TW: Tell me about your other creative pursuits/interests, or earlier pursuits?
GP: My other pursuits and interests would be gardening and astronomy. Gardening gives me a relationship to the earth that is very meaningful and empowering. Gardening is also an art, so there is that kind of creativity involved where you are trying to figure how certain things happen the way they do and how you might figure out the better way to do things. It requires paying attention and using intuition and sometimes guessing for solutions.
My other significant interest is astronomy. I built my own telescope–a 10” Newtonian (that is a 10” diameter mirror) with a focal length of 64”. When I look at the night sky it is a reminder that we are a small part of the cosmos, and it is a humbling experience knowing that we are a small part of something much bigger. Somehow I find it more fulfilling knowing that the universe is much larger than we knew just 15-20 years ago. There is also a sense of exploration and discovery when I focus on an object in the sky that I had not seen before and watch it resolve into something marvelous and unpredictable. I sometimes draw at the eyepiece of my telescope, which really trains me to see more than just looking at something.

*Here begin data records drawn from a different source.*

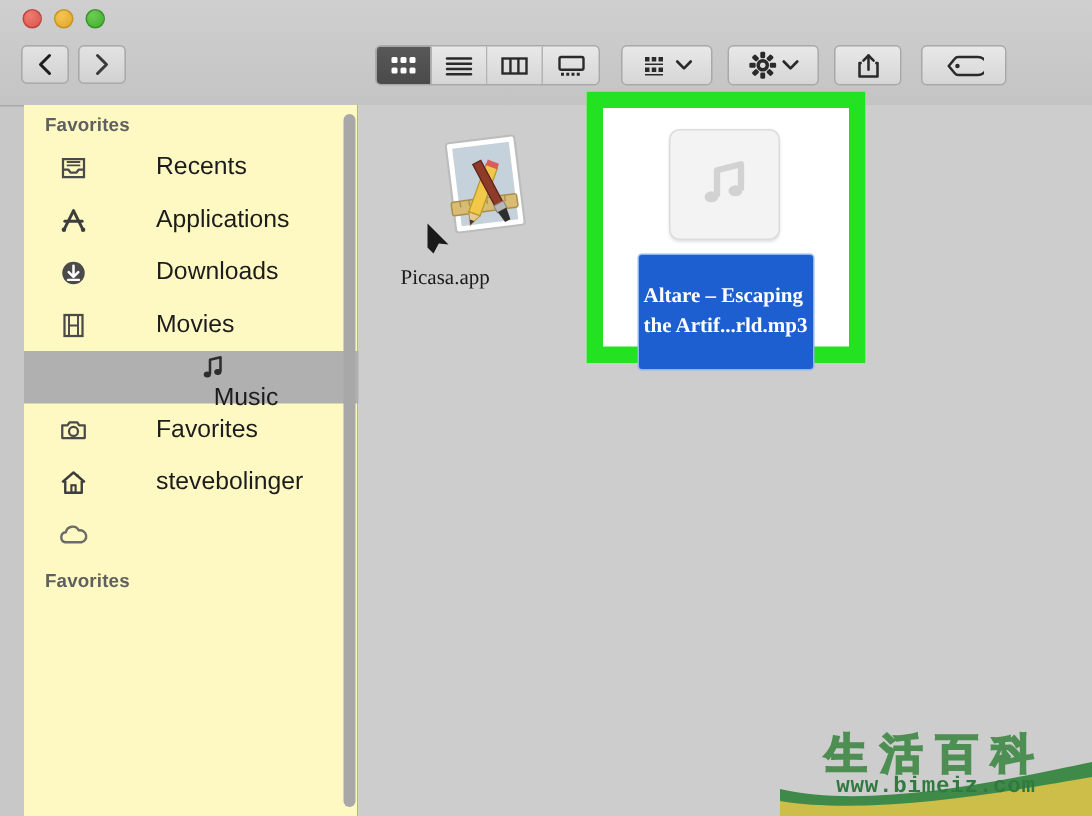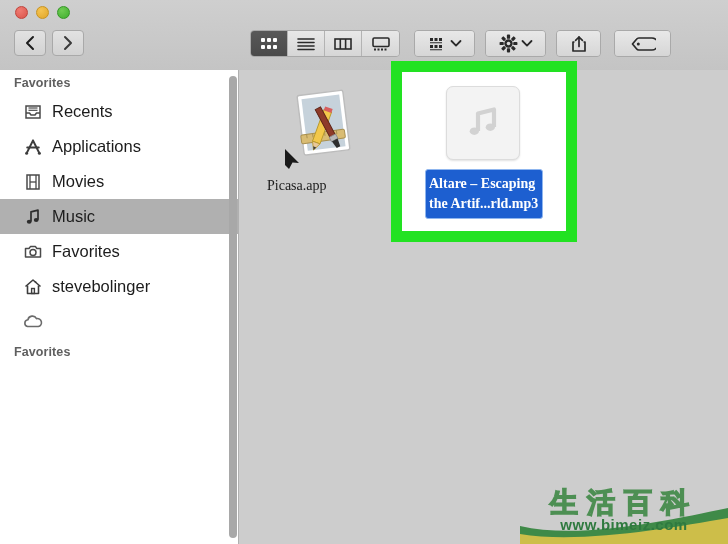--- a/index.html
+++ b/index.html
@@ -109,56 +109,58 @@
     justify-content: center;
     width: 100%;
     height: 100%;
     gap: 3px;
     background: linear-gradient(to bottom, #e8e8e8, #d6d6d6);
   }
 
   
   .sidebar {
     position: absolute;
-    left: 0; top: 70px;
+    left: 16px; top: 70px;
     width: 238px;
     height: 474px;
-    background: #ffffff;
+    background: #fef9c3;
     overflow: hidden;
   }
   .sb-section {
     font-size: 12.5px;
     color: #5f5f5f;
     font-weight: bold;
     padding: 6px 0 4px 14px;
     letter-spacing: 0.1px;
   }
   .sb-item {
     height: 35px;
     display: flex;
     align-items: center;
     padding-left: 22px;
     box-sizing: border-box;
   }
   .sb-item.selected {
     background: #b0b0b0;
+    flex-direction: column;
   }
   .sb-icon {
     width: 22px;
     height: 22px;
     margin-right: 8px;
     flex: 0 0 22px;
     display: flex;
     align-items: center;
     justify-content: center;
   }
   .sb-label {
     font-size: 16.5px;
     color: #1c1c1c;
     white-space: nowrap;
+    margin-left: 36px;
   }
 
   .sb-scrollbar {
     position: absolute;
     left: 229px;
     top: 76px;
     width: 8px;
     height: 462px;
     border-radius: 4px;
     background: #a8a8a8;
@@ -205,21 +207,21 @@
     white-space: nowrap;
   }
   .file-label.selected {
     background: #1d5fd0;
     color: #ffffff;
     font-weight: bold;
     border: 1px solid #8fb6ef;
     white-space: normal;
     width: 118px;
     box-sizing: border-box;
-    padding: 4px 3px;
+    padding: 18px 3px;
     line-height: 20px;
   }
 
   
   .music-card {
     width: 72px;
     height: 72px;
     border-radius: 7px;
     background: #f3f3f3;
     border: 1px solid #dcdcdc;
@@ -260,21 +262,21 @@
   .wm-text {
     position: absolute;
     left: 50%;
     transform: translateX(-50%);
     bottom: 11px;
     font-size: 15px;
     font-weight: bold;
     color: #2f7a3f;
     letter-spacing: 0.5px;
     white-space: nowrap;
-    font-family: Liberation Sans, sans-serif;
+    font-family: Liberation Mono, monospace;
   }
   .wm-cn {
     position: absolute;
     left: 50%;
     transform: translateX(-50%);
     top: 2px;
     font-size: 28px;
     color: transparent;
     -webkit-text-stroke: 1.4px #4d8f53;
     letter-spacing: 9px;
@@ -442,20 +444,30 @@
           <path d="M4.2 10.5 L15.8 10.5" stroke="#3d3d3d" stroke-width="1.9" fill="none" stroke-linecap="round"></path>
           <circle cx="3.6" cy="16.2" r="1.5" fill="#3d3d3d"></circle>
           <circle cx="16.4" cy="16.2" r="1.5" fill="#3d3d3d"></circle>
         </svg>
       </span>
       <span class="sb-label">Applications</span>
     </div>
 
 
 
+    <div class="sb-item">
+      <span class="sb-icon">
+        <svg width="20" height="20" viewBox="0 0 20 20">
+          <circle cx="10" cy="10" r="7.5" fill="#4a4a4a"></circle>
+          <path d="M10 5.2 L10 12.2 M6.8 9.4 L10 12.6 L13.2 9.4" fill="none" stroke="#ffffff" stroke-width="1.7" stroke-linecap="round" stroke-linejoin="round"></path>
+          <line x1="6.3" y1="14.6" x2="13.7" y2="14.6" stroke="#ffffff" stroke-width="1.5" stroke-linecap="round"></line>
+        </svg>
+      </span>
+      <span class="sb-label">Downloads</span>
+    </div>
 
     <div class="sb-item">
       <span class="sb-icon">
         <svg width="20" height="20" viewBox="0 0 20 20">
           <rect x="4" y="3" width="12" height="14" fill="none" stroke="#4a4a4a" stroke-width="1.5"></rect>
           <line x1="7" y1="3" x2="7" y2="17" stroke="#4a4a4a" stroke-width="1.3"></line>
           <line x1="13" y1="3" x2="13" y2="17" stroke="#4a4a4a" stroke-width="1.3"></line>
           <line x1="7" y1="10" x2="13" y2="10" stroke="#4a4a4a" stroke-width="1.3"></line>
         </svg>
       </span>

FH: I am a late-comer to producing art, after diverse other paths in life. I consider making the montages the real act of creation, but of course I run around photographing all the time to collect the materials that go into the work. One of my greatest joys is photographing birds. I don’t have the extraordinary equipment that many birders use, a 300-mm lens is the heaviest I can carry when I hike, on an old Nikon, but I just love being out and about and finding song birds, or raptors or really anything that flies and makes noise! I also write a daily blog about art, music and politics, always with my photographs, which requires some creative energy. (www.heuermontage.com)
TW: What’s next on your creative path?
FH: I am working on a new series directly linked to my current status of being locked down as someone belonging to a high-risk group. Fluchtgedanken (thoughts of flight) uses older montages that focused on means of transportation, planes, ships, bikes, trains, etc. and connects them to figures in a constrained environment.
GP: What is next in my creative path? I am not done with the mountain and glacier experience. My wife and I were on a small boat that did wilderness exploration in Glacier Bay National Park this last August. I made studies and took photos, so I am still working on that experience. I may also do some work on aerial views of Greenland from when we flew over it on the way back from London in 1999 and again when we flew back from Paris in 2018. I have a number of stunning photographs to work from.
TW: Finally, who are your artistic inspirations or influences?
GP: There are a wide variety of artists, historical time periods and so on. If I am to make this simpler, I would say that I work in a painterly tradition that starts with William Turner and goes up through the impressionist and post-impressionist period to the field painters and abstract expressionist of modern and contemporary times. I also have an interest in historical Chinese painting from the Sung, Yuan and Tang dynasties. The Chinese tradition of landscape painting is centuries old. Our western landscape tradition is not very old compared to theirs. The origins of landscape painting in the west start as a reaction to industrialization. Although one can find landscapes in the backgrounds of many earlier western paintings, they are not the primary subject and serve only as backdrops to human activities and stories.
FH: Since I grew up in Germany, they are euro-centric: Max Ernst as a surrealist painter, Hannah Höch as a collage artist, Paula Becker-Modersohn as a female role model to develop your independent style and Kaethe Kollwitz as a political artist.